[Opening DATA FOR REVIEW section]

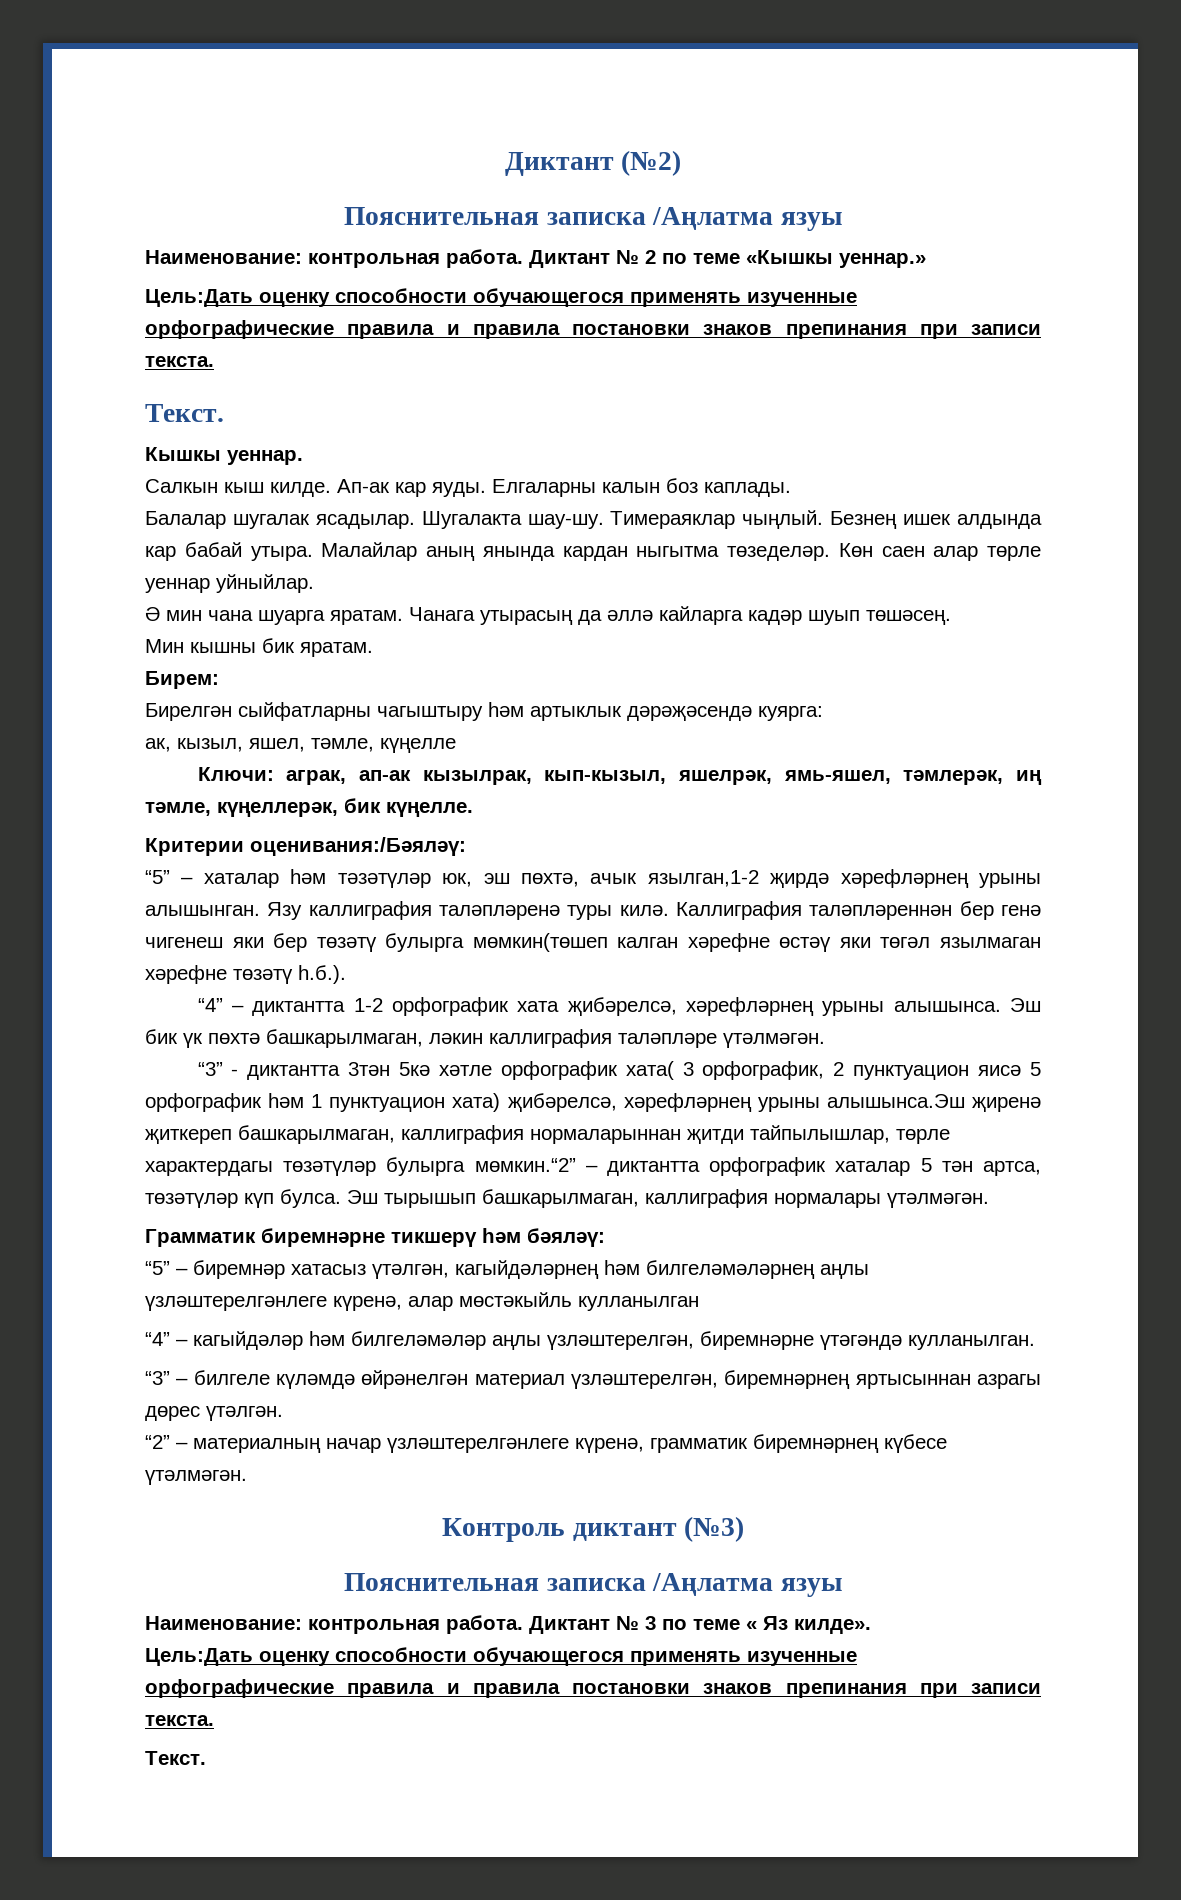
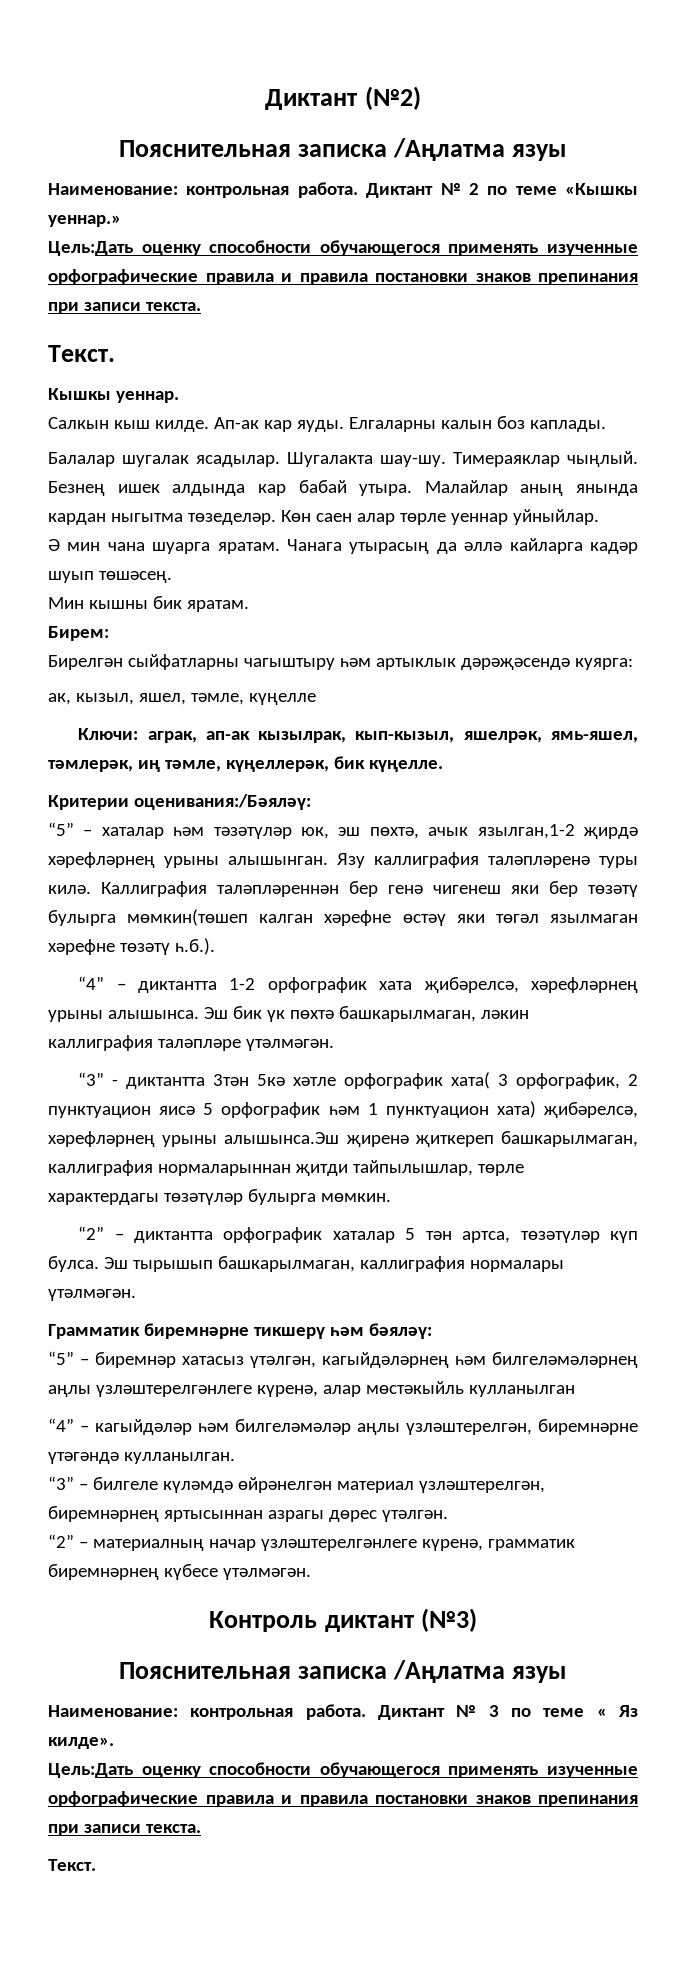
- “3” - диктантта 3тән 5кә хәтле орфографик хата( 3 орфографик, 2 пунктуацион яисә 5 орфографик һәм 1 пунктуацион хата) җибәрелсә, хәрефләрнең урыны алышынса.Эш җиренә җиткереп башкарылмаган, каллиграфия нормаларыннан җитди тайпылышлар, төрле характердагы төзәтүләр булырга мөмкин.“2” – диктантта орфографик хаталар 5 тән артса, төзәтүләр күп булса.
+ “3” - диктантта 3тән 5кә хәтле орфографик хата( 3 орфографик, 2 пунктуацион яисә 5 орфографик һәм 1 пунктуацион хата) җибәрелсә, хәрефләрнең урыны алышынса.Эш җиренә җиткереп башкарылмаган, каллиграфия нормаларыннан җитди тайпылышлар, төрле характердагы төзәтүләр булырга мөмкин.
+ “2” – диктантта орфографик хаталар 5 тән артса, төзәтүләр күп булса.

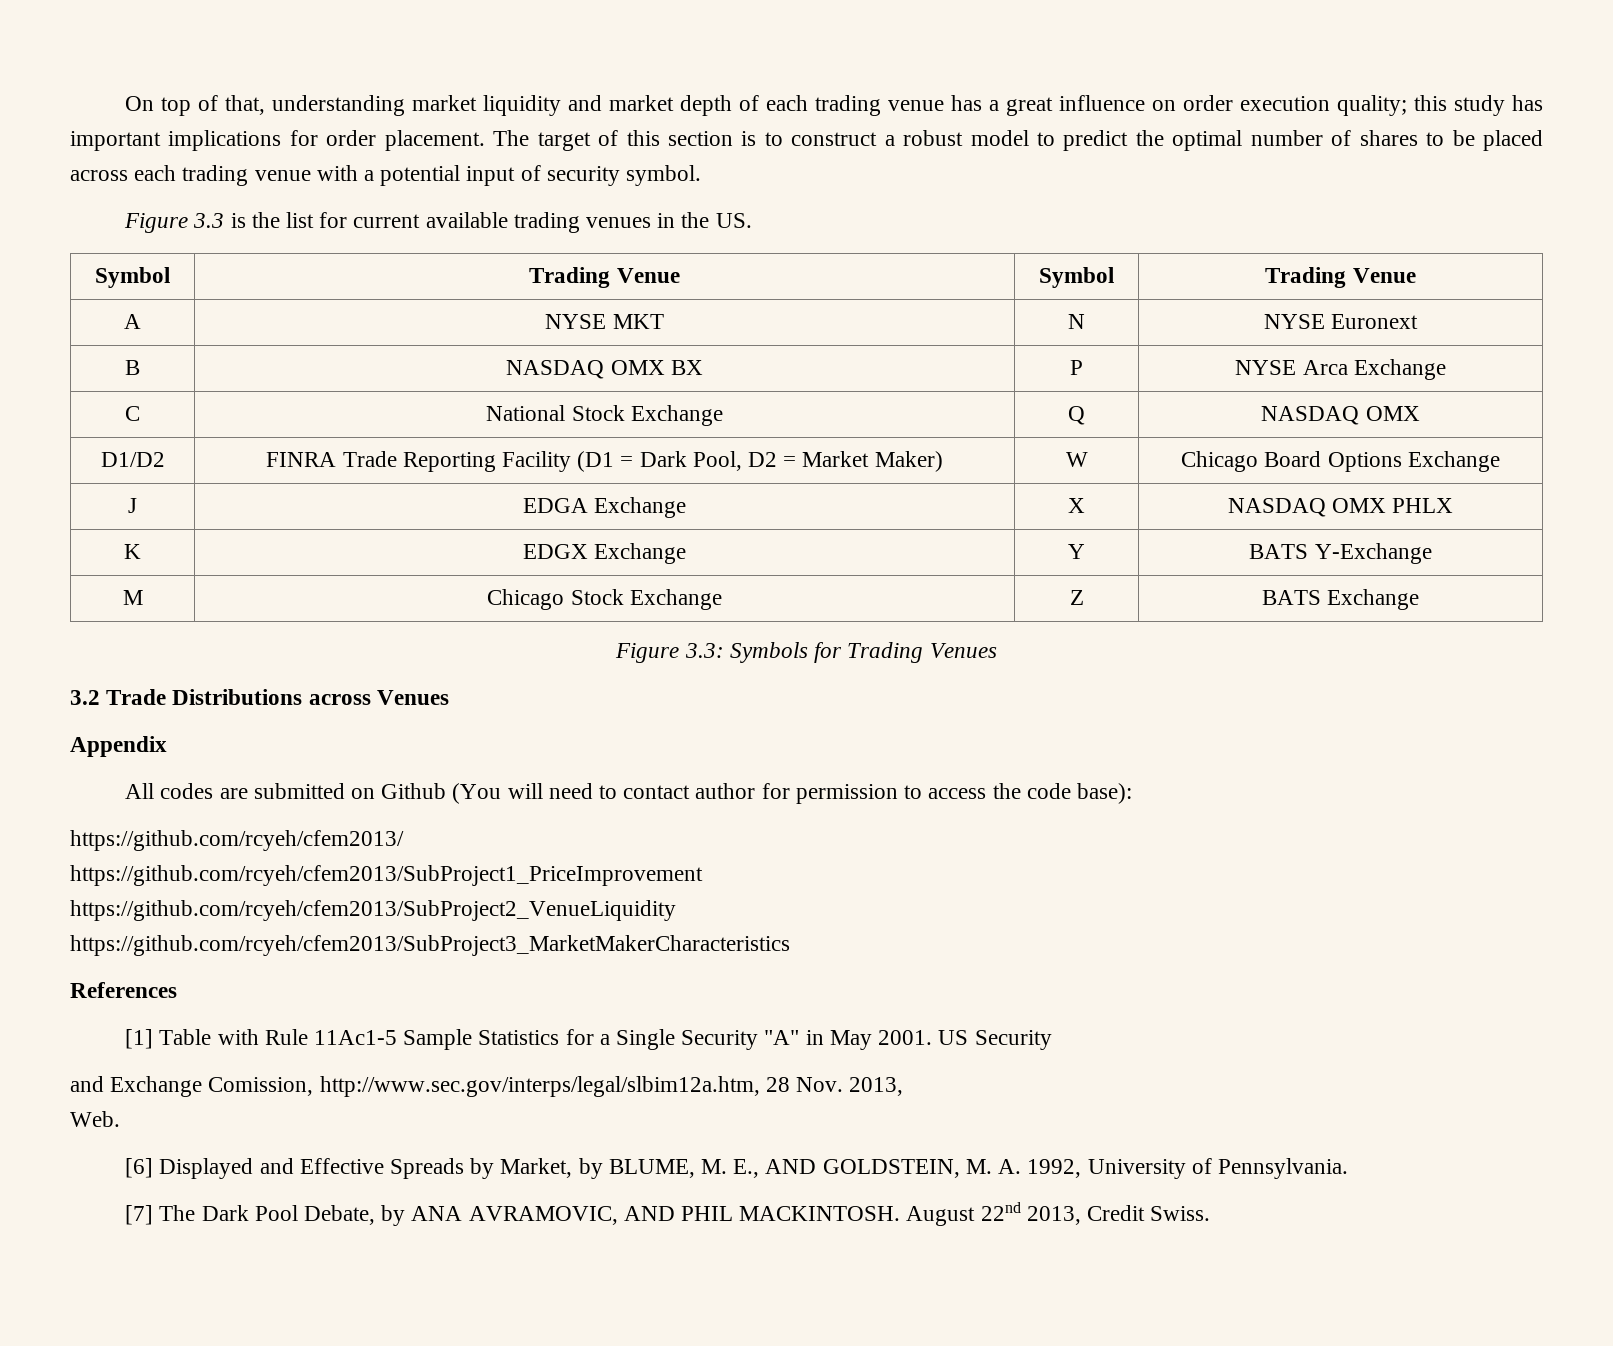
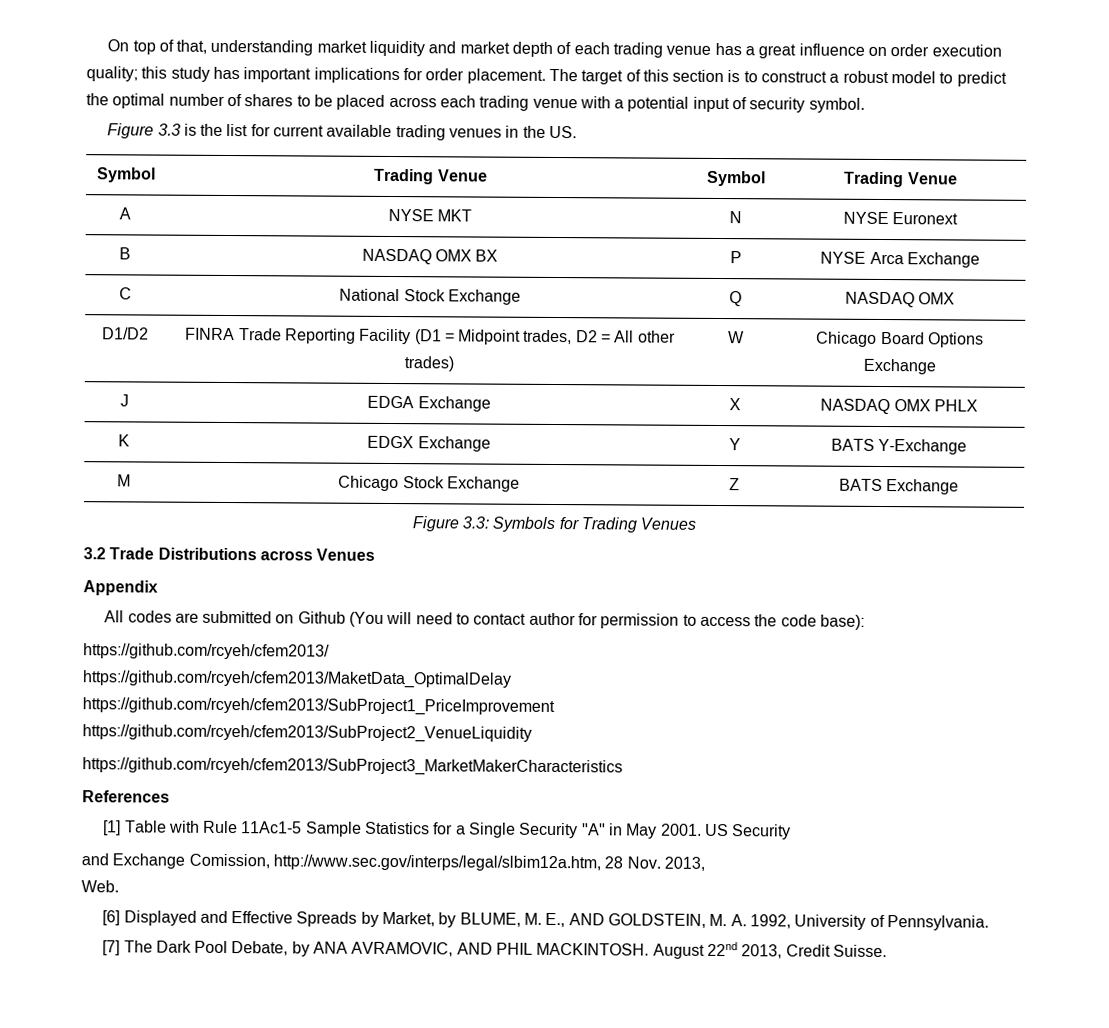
- D1/D2 | FINRA Trade Reporting Facility (D1 = Dark Pool, D2 = Market Maker) | W | Chicago Board Options Exchange
+ D1/D2 | FINRA Trade Reporting Facility (D1 = Midpoint trades, D2 = All other trades) | W | Chicago Board Options Exchange
+ https://github.com/rcyeh/cfem2013/MaketData_OptimalDelay
- August 22nd 2013, Credit Swiss.
+ August 22nd 2013, Credit Suisse.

[Closing DATA FOR REVIEW section]

= YOUR TASK =
Output the line containing "- D1/D2 | FINRA" and all lines after it to the end of the records, exactly as given.

= TASK RESPONSE =
- D1/D2 | FINRA Trade Reporting Facility (D1 = Dark Pool, D2 = Market Maker) | W | Chicago Board Options Exchange
+ D1/D2 | FINRA Trade Reporting Facility (D1 = Midpoint trades, D2 = All other trades) | W | Chicago Board Options Exchange
+ https://github.com/rcyeh/cfem2013/MaketData_OptimalDelay
- August 22nd 2013, Credit Swiss.
+ August 22nd 2013, Credit Suisse.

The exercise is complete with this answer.